▶ **Your assignment**
An unchanged copy of every record below, without pictures, is the goal.

▶ **Stored data**
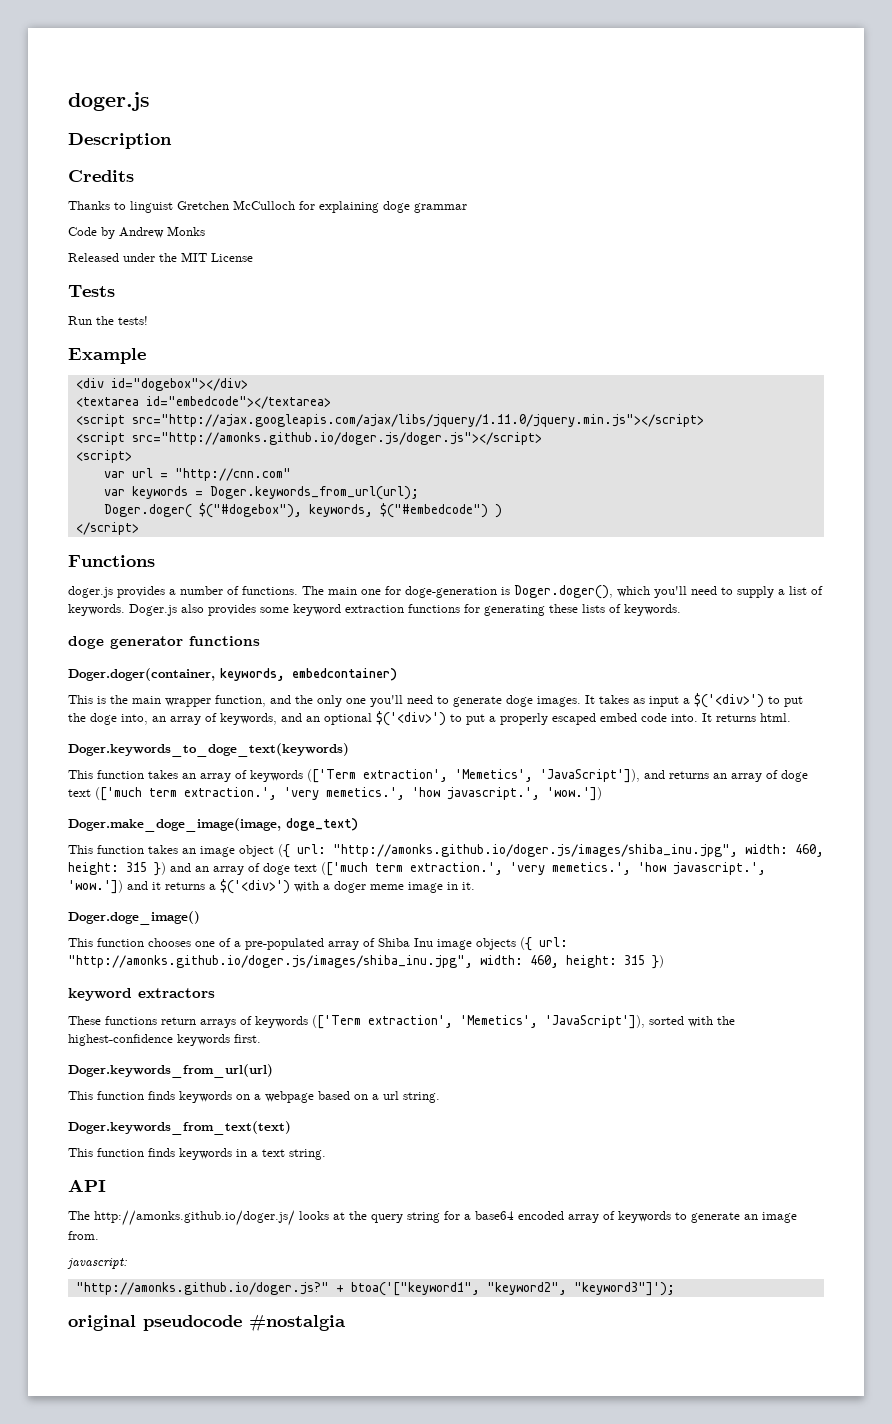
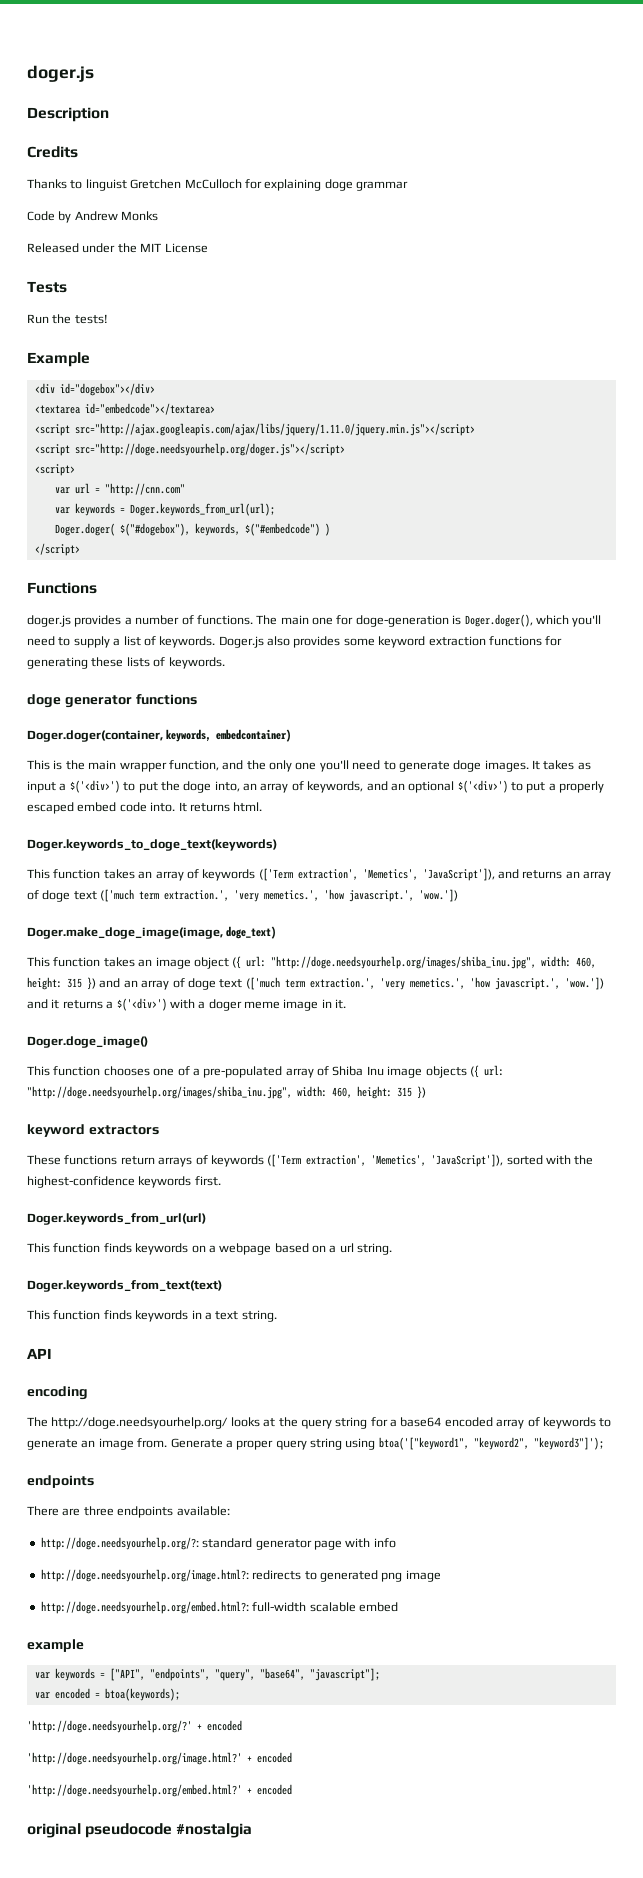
[131,432,542,445] src="http://amonks.github.io/doger.js/doger.js"></script> -> [74,443,345,456] src="http://doge.needsyourhelp.org/doger.js"></script>
[333,844,738,857] "http://amonks.github.io/doger.js/images/shiba_inu.jpg", -> [271,956,537,969] "http://doge.needsyourhelp.org/images/shiba_inu.jpg",
[68,955,473,968] "http://amonks.github.io/doger.js/images/shiba_inu.jpg", -> [27,1086,292,1099] "http://doge.needsyourhelp.org/images/shiba_inu.jpg",
[68,1210,295,1226] // The http://amonks.github.io/doger.js/ -> [27,1386,88,1400] [27,1417,229,1429] // encoding // The http://doge.needsyourhelp.org/
[67,1258,127,1269] [75,1282,675,1296] // javascript: // "http://amonks.github.io/doger.js?" + btoa('["keyword1", "keyword2", "keyword3"]'); -> [170,1437,604,1450] [27,1475,94,1488] [27,1506,230,1518] [40,1537,396,1550] [40,1569,441,1582] [40,1601,398,1614] [27,1639,84,1652] [34,1668,380,1681] [34,1688,180,1701] [27,1720,242,1733] [27,1752,292,1765] [27,1784,292,1797] Generate a proper query string using btoa('["keyword1", "keyword2", "keyword3"]'); // endpoints // There are three endpoints available: // http://doge.needsyourhelp.org/?: standard generator page with info // http://doge.needsyourhelp.org/image.html?: redirects to generated png image // http://doge.needsyourhelp.org/embed.html?: full-width scalable embed // example // var keywords = ["API", "endpoints", "query", "base64", "javascript"]; // var encoded = btoa(keywords); // 'http://doge.needsyourhelp.org/?' + encoded // 'http://doge.needsyourhelp.org/image.html?' + encoded // 'http://doge.needsyourhelp.org/embed.html?' + encoded

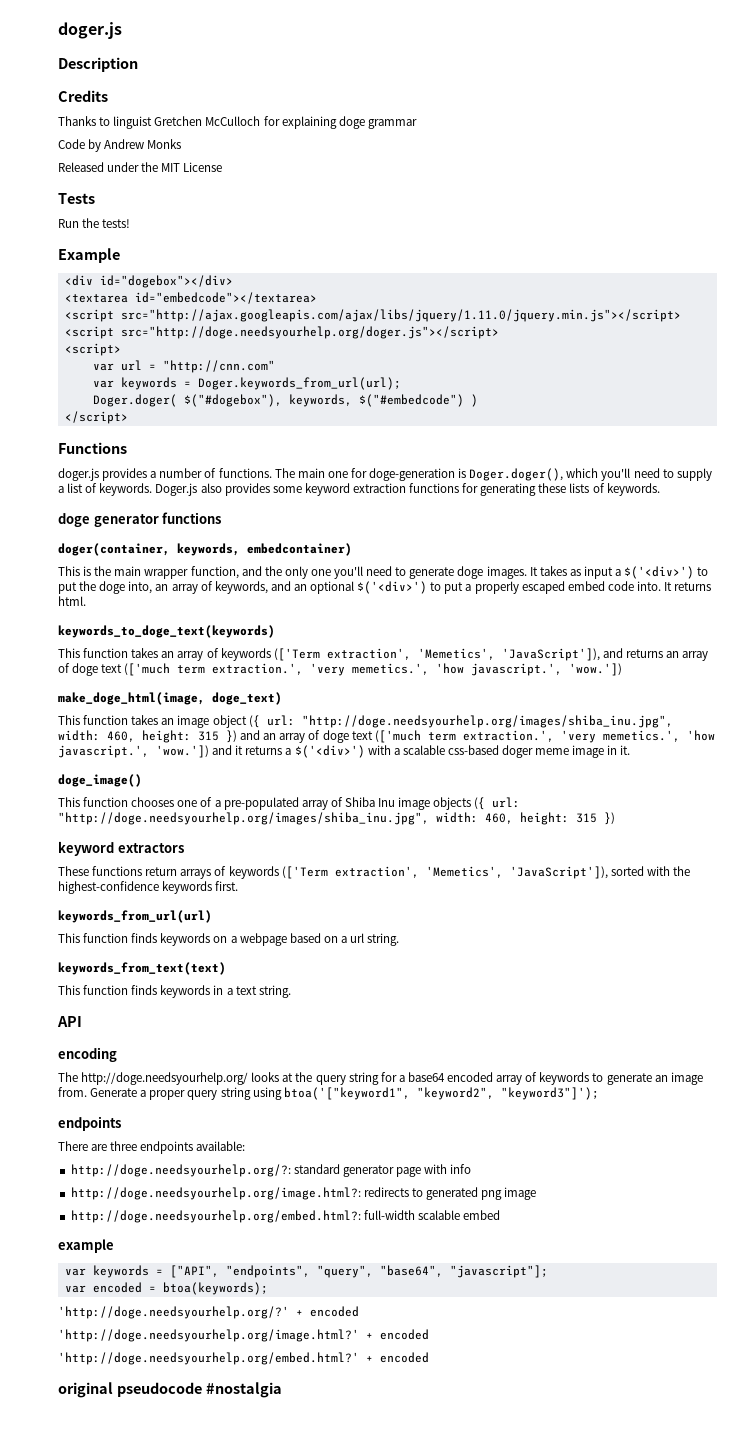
[27,730,163,742] Doger.doger(container, -> [58,543,170,556] doger(container,
[27,839,277,851] Doger.keywords_to_doge_text(keywords) -> [58,625,275,638] keywords_to_doge_text(keywords)
[27,927,223,939] Doger.make_doge_image(image, -> [58,692,205,705] make_doge_html(image,
(206, 1005) none -> [402,745,499,755] scalable css-based
[27,1036,148,1048] Doger.doge_image() -> [58,774,142,787] doge_image()
[27,1213,206,1225] Doger.keywords_from_url(url) -> [58,910,212,923] keywords_from_url(url)
[27,1280,222,1292] Doger.keywords_from_text(text) -> [58,962,226,975] keywords_from_text(text)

▶ **Expected output**
[131,432,542,445] src="http://amonks.github.io/doger.js/doger.js"></script> -> [74,443,345,456] src="http://doge.needsyourhelp.org/doger.js"></script>
[333,844,738,857] "http://amonks.github.io/doger.js/images/shiba_inu.jpg", -> [271,956,537,969] "http://doge.needsyourhelp.org/images/shiba_inu.jpg",
[68,955,473,968] "http://amonks.github.io/doger.js/images/shiba_inu.jpg", -> [27,1086,292,1099] "http://doge.needsyourhelp.org/images/shiba_inu.jpg",
[68,1210,295,1226] // The http://amonks.github.io/doger.js/ -> [27,1386,88,1400] [27,1417,229,1429] // encoding // The http://doge.needsyourhelp.org/
[67,1258,127,1269] [75,1282,675,1296] // javascript: // "http://amonks.github.io/doger.js?" + btoa('["keyword1", "keyword2", "keyword3"]'); -> [170,1437,604,1450] [27,1475,94,1488] [27,1506,230,1518] [40,1537,396,1550] [40,1569,441,1582] [40,1601,398,1614] [27,1639,84,1652] [34,1668,380,1681] [34,1688,180,1701] [27,1720,242,1733] [27,1752,292,1765] [27,1784,292,1797] Generate a proper query string using btoa('["keyword1", "keyword2", "keyword3"]'); // endpoints // There are three endpoints available: // http://doge.needsyourhelp.org/?: standard generator page with info // http://doge.needsyourhelp.org/image.html?: redirects to generated png image // http://doge.needsyourhelp.org/embed.html?: full-width scalable embed // example // var keywords = ["API", "endpoints", "query", "base64", "javascript"]; // var encoded = btoa(keywords); // 'http://doge.needsyourhelp.org/?' + encoded // 'http://doge.needsyourhelp.org/image.html?' + encoded // 'http://doge.needsyourhelp.org/embed.html?' + encoded

[27,730,163,742] Doger.doger(container, -> [58,543,170,556] doger(container,
[27,839,277,851] Doger.keywords_to_doge_text(keywords) -> [58,625,275,638] keywords_to_doge_text(keywords)
[27,927,223,939] Doger.make_doge_image(image, -> [58,692,205,705] make_doge_html(image,
(206, 1005) none -> [402,745,499,755] scalable css-based
[27,1036,148,1048] Doger.doge_image() -> [58,774,142,787] doge_image()
[27,1213,206,1225] Doger.keywords_from_url(url) -> [58,910,212,923] keywords_from_url(url)
[27,1280,222,1292] Doger.keywords_from_text(text) -> [58,962,226,975] keywords_from_text(text)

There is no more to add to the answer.